Task item: Every record that follows should be written out word for word; the pictures stay out.

Entries provided:
--*--

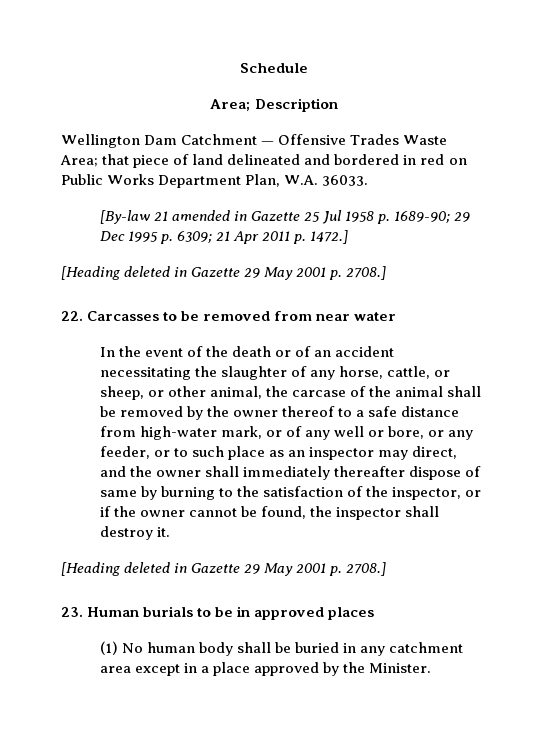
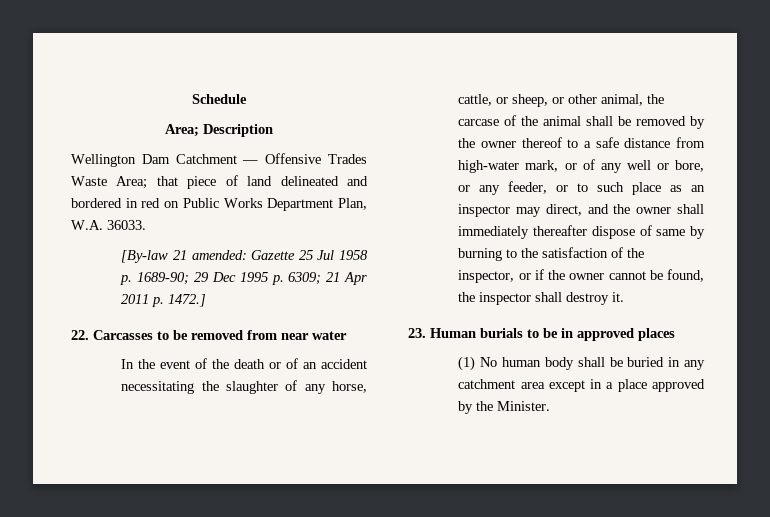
- [By-law 21 amended in Gazette 25 Jul 1958 p. 1689-90; 29 Dec 1995 p. 6309; 21 Apr 2011 p. 1472.]
- [Heading deleted in Gazette 29 May 2001 p. 2708.]
+ [By-law 21 amended: Gazette 25 Jul 1958 p. 1689-90; 29 Dec 1995 p. 6309; 21 Apr 2011 p. 1472.]
  In the event of the death or of an accident necessitating the slaughter of any horse, cattle, or sheep, or other animal, the carcase of the animal shall be removed by the owner thereof to a safe distance from high-water mark, or of any well or bore, or any feeder, or to such place as an inspector may direct, and the owner shall immediately thereafter dispose of same by burning to the satisfaction of the inspector, or if the owner cannot be found, the inspector shall destroy it.
- [Heading deleted in Gazette 29 May 2001 p. 2708.]

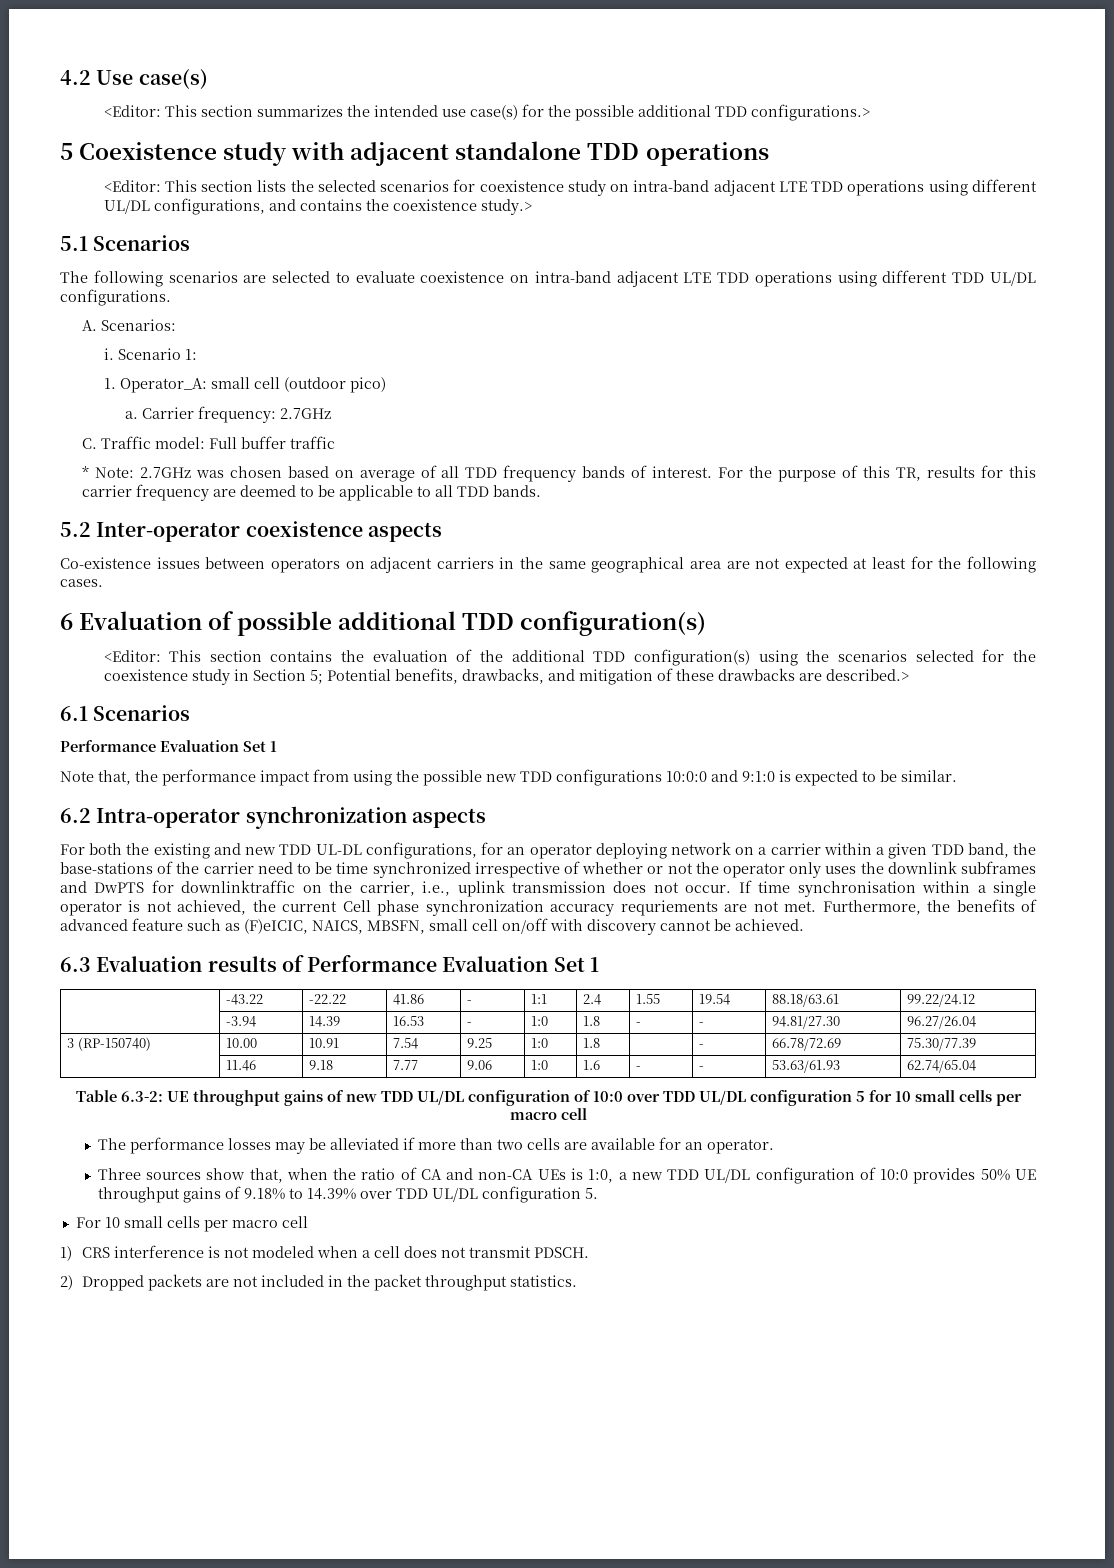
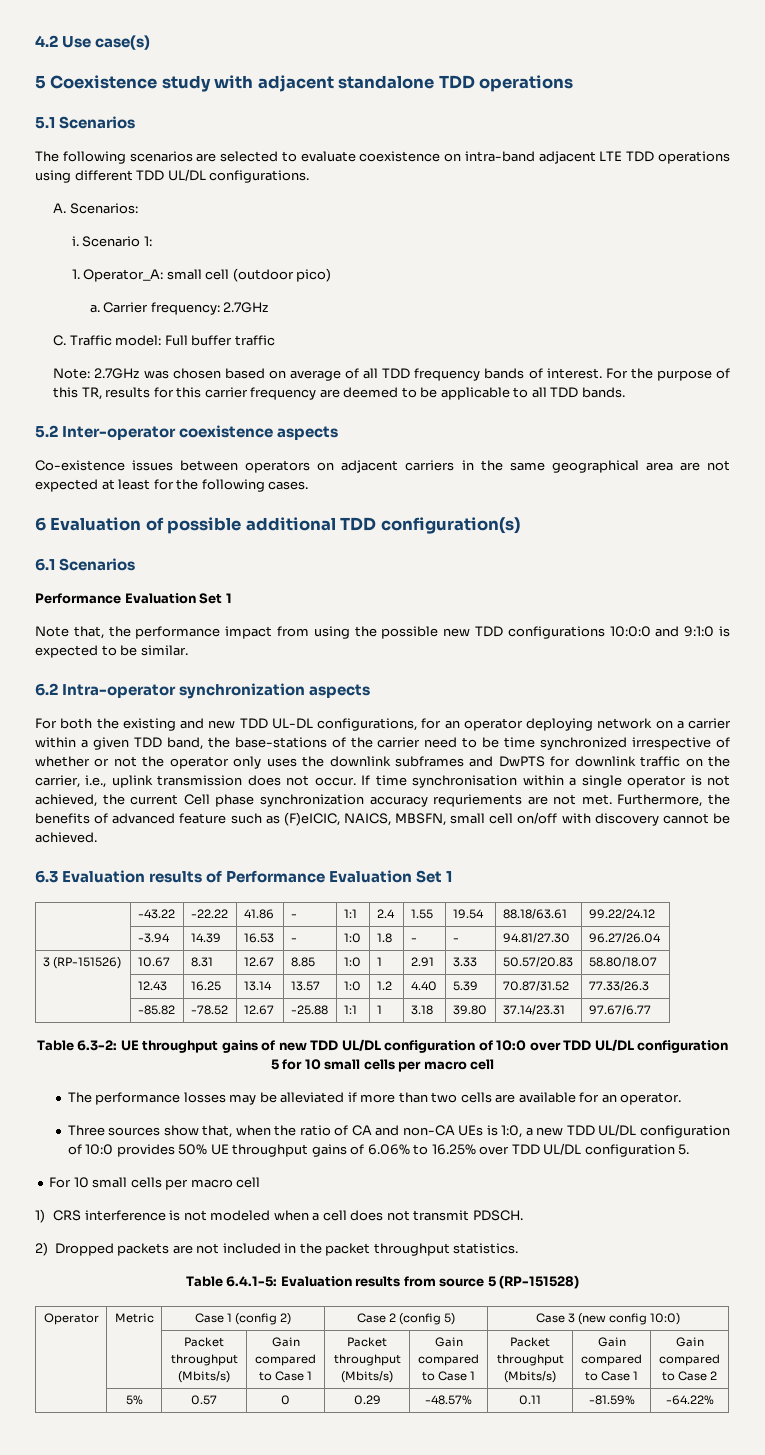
- <Editor: This section summarizes the intended use case(s) for the possible additional TDD configurations.>
- <Editor: This section lists the selected scenarios for coexistence study on intra-band adjacent LTE TDD operations using different UL/DL configurations, and contains the coexistence study.>
- * Note: 2.7GHz was chosen based on average of all TDD frequency bands of interest.
+ Note: 2.7GHz was chosen based on average of all TDD frequency bands of interest.
- <Editor: This section contains the evaluation of the additional TDD configuration(s) using the scenarios selected for the coexistence study in Section 5; Potential benefits, drawbacks, and mitigation of these drawbacks are described.>
- For both the existing and new TDD UL-DL configurations, for an operator deploying network on a carrier within a given TDD band, the base-stations of the carrier need to be time synchronized irrespective of whether or not the operator only uses the downlink subframes and DwPTS for downlinktraffic on the carrier, i.e., uplink transmission does not occur.
+ For both the existing and new TDD UL-DL configurations, for an operator deploying network on a carrier within a given TDD band, the base-stations of the carrier need to be time synchronized irrespective of whether or not the operator only uses the downlink subframes and DwPTS for downlink traffic on the carrier, i.e., uplink transmission does not occur.
- 3 (RP-150740) | 10.00 | 10.91 | 7.54 | 9.25 | 1:0 | 1.8 | | - | 66.78/72.69 | 75.30/77.39
- | 11.46 | 9.18 | 7.77 | 9.06 | 1:0 | 1.6 | - | - | 53.63/61.93 | 62.74/65.04
+ 3 (RP-151526) | 10.67 | 8.31 | 12.67 | 8.85 | 1:0 | 1 | 2.91 | 3.33 | 50.57/20.83 | 58.80/18.07
+ | 12.43 | 16.25 | 13.14 | 13.57 | 1:0 | 1.2 | 4.40 | 5.39 | 70.87/31.52 | 77.33/26.3
+ | -85.82 | -78.52 | 12.67 | -25.88 | 1:1 | 1 | 3.18 | 39.80 | 37.14/23.31 | 97.67/6.77
- Three sources show that, when the ratio of CA and non-CA UEs is 1:0, a new TDD UL/DL configuration of 10:0 provides 50% UE throughput gains of 9.18% to 14.39% over TDD UL/DL configuration 5.
+ Three sources show that, when the ratio of CA and non-CA UEs is 1:0, a new TDD UL/DL configuration of 10:0 provides 50% UE throughput gains of 6.06% to 16.25% over TDD UL/DL configuration 5.
+ Table 6.4.1-5: Evaluation results from source 5 (RP-151528)
+ Operator | Metric | Case 1 (config 2) | Case 2 (config 5) | Case 3 (new config 10:0)
+ | | Packet throughput (Mbits/s) | Gain compared to Case 1 | Packet throughput (Mbits/s) | Gain compared to Case 1 | Packet throughput (Mbits/s) | Gain compared to Case 1 | Gain compared to Case 2
+ | 5% | 0.57 | 0 | 0.29 | -48.57% | 0.11 | -81.59% | -64.22%

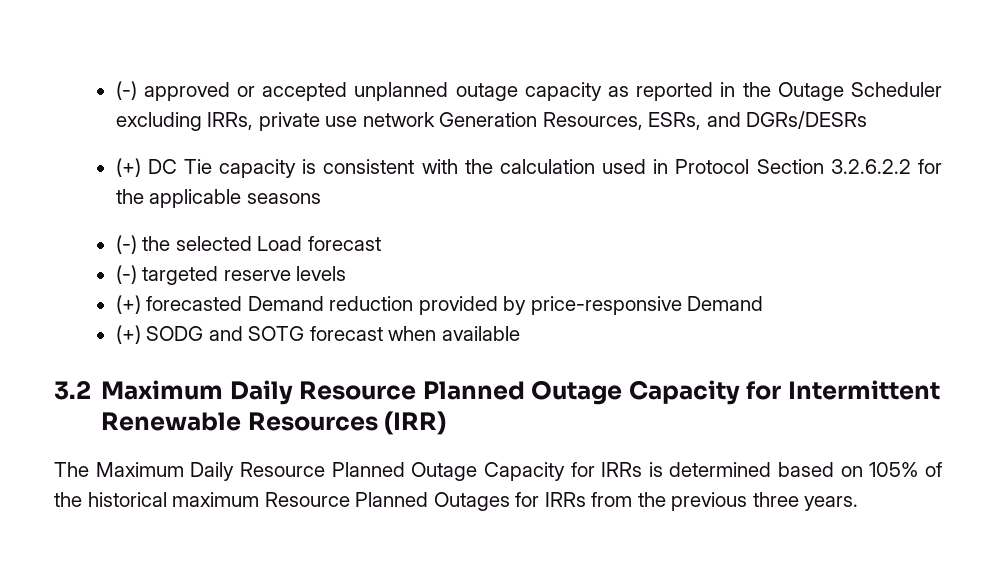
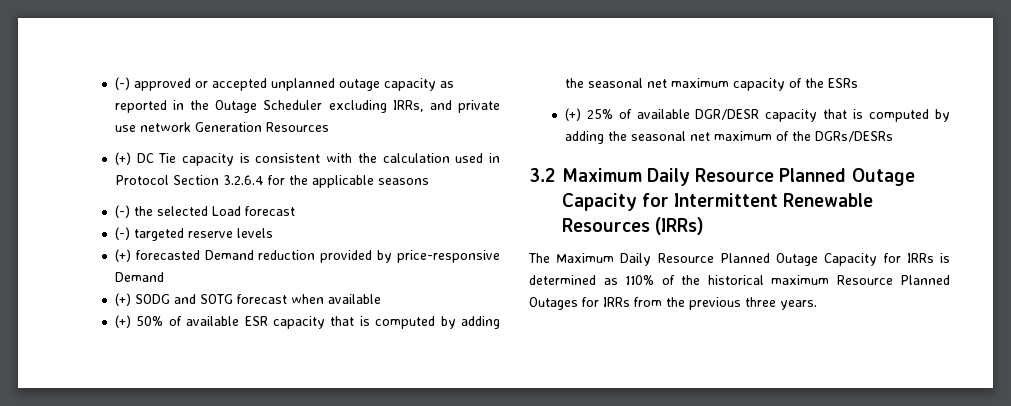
- (-) approved or accepted unplanned outage capacity as reported in the Outage Scheduler excluding IRRs, private use network Generation Resources, ESRs, and DGRs/DESRs
+ (-) approved or accepted unplanned outage capacity as reported in the Outage Scheduler excluding IRRs, and private use network Generation Resources
- (+) DC Tie capacity is consistent with the calculation used in Protocol Section 3.2.6.2.2 for the applicable seasons
+ (+) DC Tie capacity is consistent with the calculation used in Protocol Section 3.2.6.4 for the applicable seasons
+ (+) 50% of available ESR capacity that is computed by adding the seasonal net maximum capacity of the ESRs
+ (+) 25% of available DGR/DESR capacity that is computed by adding the seasonal net maximum of the DGRs/DESRs
- 3.2 Maximum Daily Resource Planned Outage Capacity for Intermittent Renewable Resources (IRR)
+ 3.2 Maximum Daily Resource Planned Outage Capacity for Intermittent Renewable Resources (IRRs)
- The Maximum Daily Resource Planned Outage Capacity for IRRs is determined based on 105% of the historical maximum Resource Planned Outages for IRRs from the previous three years.
+ The Maximum Daily Resource Planned Outage Capacity for IRRs is determined as 110% of the historical maximum Resource Planned Outages for IRRs from the previous three years.

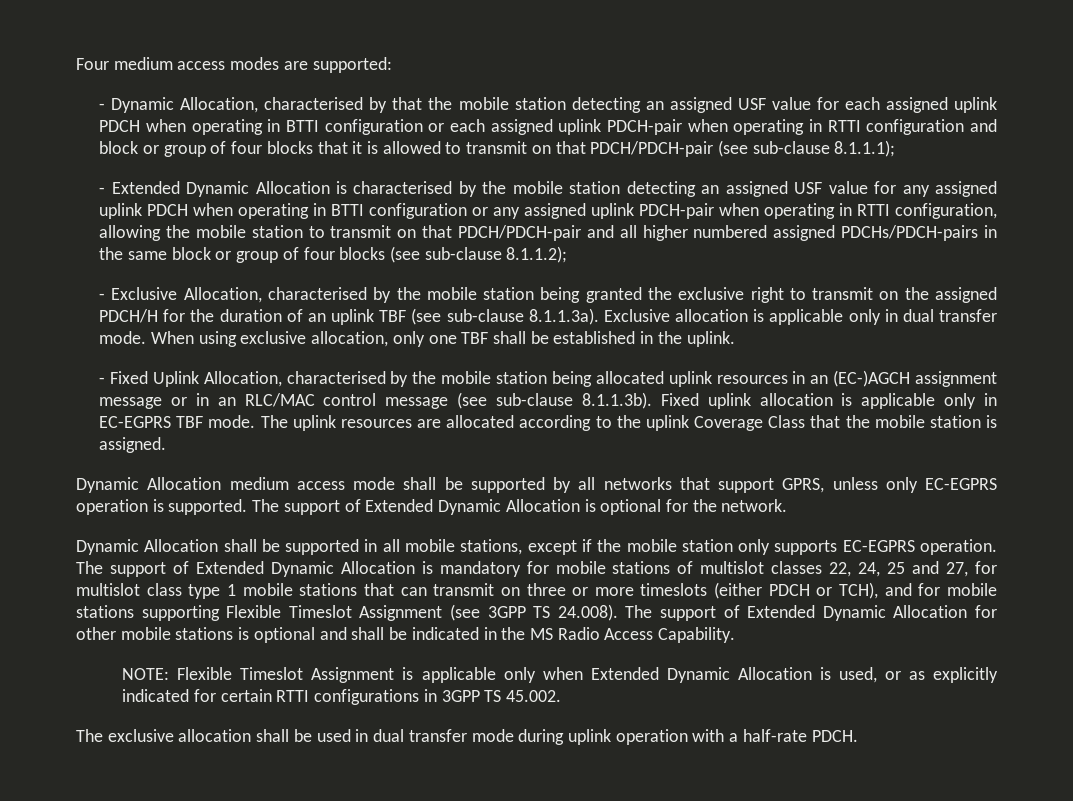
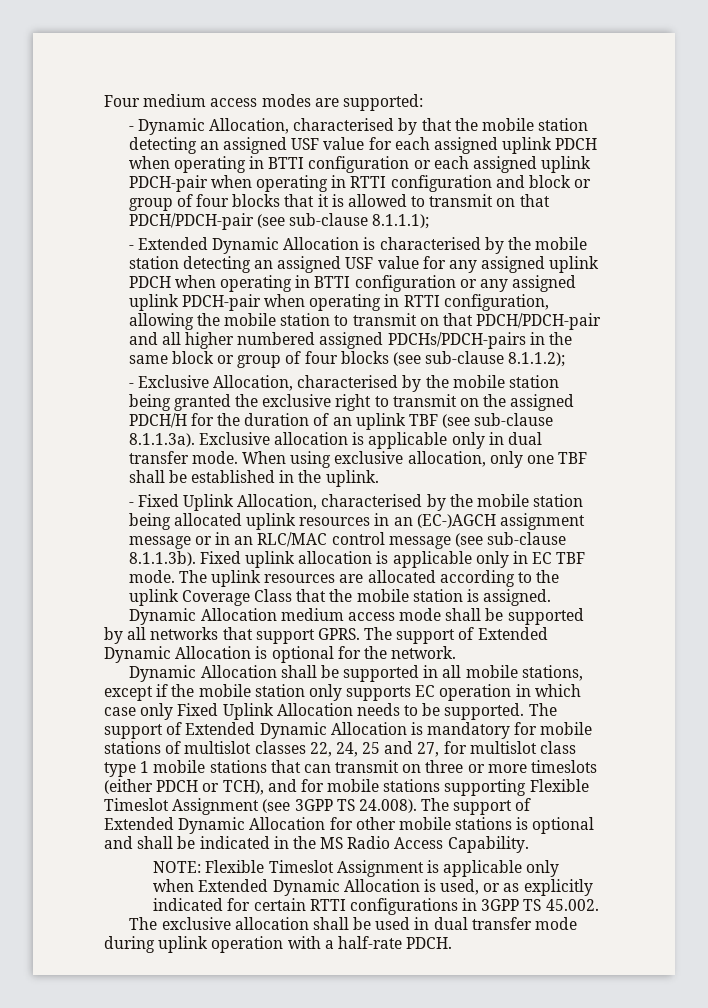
- - Fixed Uplink Allocation, characterised by the mobile station being allocated uplink resources in an (EC-)AGCH assignment message or in an RLC/MAC control message (see sub-clause 8.1.1.3b). Fixed uplink allocation is applicable only in EC-EGPRS TBF mode.
+ - Fixed Uplink Allocation, characterised by the mobile station being allocated uplink resources in an (EC-)AGCH assignment message or in an RLC/MAC control message (see sub-clause 8.1.1.3b). Fixed uplink allocation is applicable only in EC TBF mode.
- Dynamic Allocation medium access mode shall be supported by all networks that support GPRS, unless only EC-EGPRS operation is supported.
+ Dynamic Allocation medium access mode shall be supported by all networks that support GPRS.
- Dynamic Allocation shall be supported in all mobile stations, except if the mobile station only supports EC-EGPRS operation.
+ Dynamic Allocation shall be supported in all mobile stations, except if the mobile station only supports EC operation in which case only Fixed Uplink Allocation needs to be supported.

--*--

Finished task:
- [By-law 21 amended in Gazette 25 Jul 1958 p. 1689-90; 29 Dec 1995 p. 6309; 21 Apr 2011 p. 1472.]
- [Heading deleted in Gazette 29 May 2001 p. 2708.]
+ [By-law 21 amended: Gazette 25 Jul 1958 p. 1689-90; 29 Dec 1995 p. 6309; 21 Apr 2011 p. 1472.]
  In the event of the death or of an accident necessitating the slaughter of any horse, cattle, or sheep, or other animal, the carcase of the animal shall be removed by the owner thereof to a safe distance from high-water mark, or of any well or bore, or any feeder, or to such place as an inspector may direct, and the owner shall immediately thereafter dispose of same by burning to the satisfaction of the inspector, or if the owner cannot be found, the inspector shall destroy it.
- [Heading deleted in Gazette 29 May 2001 p. 2708.]

- <Editor: This section summarizes the intended use case(s) for the possible additional TDD configurations.>
- <Editor: This section lists the selected scenarios for coexistence study on intra-band adjacent LTE TDD operations using different UL/DL configurations, and contains the coexistence study.>
- * Note: 2.7GHz was chosen based on average of all TDD frequency bands of interest.
+ Note: 2.7GHz was chosen based on average of all TDD frequency bands of interest.
- <Editor: This section contains the evaluation of the additional TDD configuration(s) using the scenarios selected for the coexistence study in Section 5; Potential benefits, drawbacks, and mitigation of these drawbacks are described.>
- For both the existing and new TDD UL-DL configurations, for an operator deploying network on a carrier within a given TDD band, the base-stations of the carrier need to be time synchronized irrespective of whether or not the operator only uses the downlink subframes and DwPTS for downlinktraffic on the carrier, i.e., uplink transmission does not occur.
+ For both the existing and new TDD UL-DL configurations, for an operator deploying network on a carrier within a given TDD band, the base-stations of the carrier need to be time synchronized irrespective of whether or not the operator only uses the downlink subframes and DwPTS for downlink traffic on the carrier, i.e., uplink transmission does not occur.
- 3 (RP-150740) | 10.00 | 10.91 | 7.54 | 9.25 | 1:0 | 1.8 | | - | 66.78/72.69 | 75.30/77.39
- | 11.46 | 9.18 | 7.77 | 9.06 | 1:0 | 1.6 | - | - | 53.63/61.93 | 62.74/65.04
+ 3 (RP-151526) | 10.67 | 8.31 | 12.67 | 8.85 | 1:0 | 1 | 2.91 | 3.33 | 50.57/20.83 | 58.80/18.07
+ | 12.43 | 16.25 | 13.14 | 13.57 | 1:0 | 1.2 | 4.40 | 5.39 | 70.87/31.52 | 77.33/26.3
+ | -85.82 | -78.52 | 12.67 | -25.88 | 1:1 | 1 | 3.18 | 39.80 | 37.14/23.31 | 97.67/6.77
- Three sources show that, when the ratio of CA and non-CA UEs is 1:0, a new TDD UL/DL configuration of 10:0 provides 50% UE throughput gains of 9.18% to 14.39% over TDD UL/DL configuration 5.
+ Three sources show that, when the ratio of CA and non-CA UEs is 1:0, a new TDD UL/DL configuration of 10:0 provides 50% UE throughput gains of 6.06% to 16.25% over TDD UL/DL configuration 5.
+ Table 6.4.1-5: Evaluation results from source 5 (RP-151528)
+ Operator | Metric | Case 1 (config 2) | Case 2 (config 5) | Case 3 (new config 10:0)
+ | | Packet throughput (Mbits/s) | Gain compared to Case 1 | Packet throughput (Mbits/s) | Gain compared to Case 1 | Packet throughput (Mbits/s) | Gain compared to Case 1 | Gain compared to Case 2
+ | 5% | 0.57 | 0 | 0.29 | -48.57% | 0.11 | -81.59% | -64.22%

- (-) approved or accepted unplanned outage capacity as reported in the Outage Scheduler excluding IRRs, private use network Generation Resources, ESRs, and DGRs/DESRs
+ (-) approved or accepted unplanned outage capacity as reported in the Outage Scheduler excluding IRRs, and private use network Generation Resources
- (+) DC Tie capacity is consistent with the calculation used in Protocol Section 3.2.6.2.2 for the applicable seasons
+ (+) DC Tie capacity is consistent with the calculation used in Protocol Section 3.2.6.4 for the applicable seasons
+ (+) 50% of available ESR capacity that is computed by adding the seasonal net maximum capacity of the ESRs
+ (+) 25% of available DGR/DESR capacity that is computed by adding the seasonal net maximum of the DGRs/DESRs
- 3.2 Maximum Daily Resource Planned Outage Capacity for Intermittent Renewable Resources (IRR)
+ 3.2 Maximum Daily Resource Planned Outage Capacity for Intermittent Renewable Resources (IRRs)
- The Maximum Daily Resource Planned Outage Capacity for IRRs is determined based on 105% of the historical maximum Resource Planned Outages for IRRs from the previous three years.
+ The Maximum Daily Resource Planned Outage Capacity for IRRs is determined as 110% of the historical maximum Resource Planned Outages for IRRs from the previous three years.

- - Fixed Uplink Allocation, characterised by the mobile station being allocated uplink resources in an (EC-)AGCH assignment message or in an RLC/MAC control message (see sub-clause 8.1.1.3b). Fixed uplink allocation is applicable only in EC-EGPRS TBF mode.
+ - Fixed Uplink Allocation, characterised by the mobile station being allocated uplink resources in an (EC-)AGCH assignment message or in an RLC/MAC control message (see sub-clause 8.1.1.3b). Fixed uplink allocation is applicable only in EC TBF mode.
- Dynamic Allocation medium access mode shall be supported by all networks that support GPRS, unless only EC-EGPRS operation is supported.
+ Dynamic Allocation medium access mode shall be supported by all networks that support GPRS.
- Dynamic Allocation shall be supported in all mobile stations, except if the mobile station only supports EC-EGPRS operation.
+ Dynamic Allocation shall be supported in all mobile stations, except if the mobile station only supports EC operation in which case only Fixed Uplink Allocation needs to be supported.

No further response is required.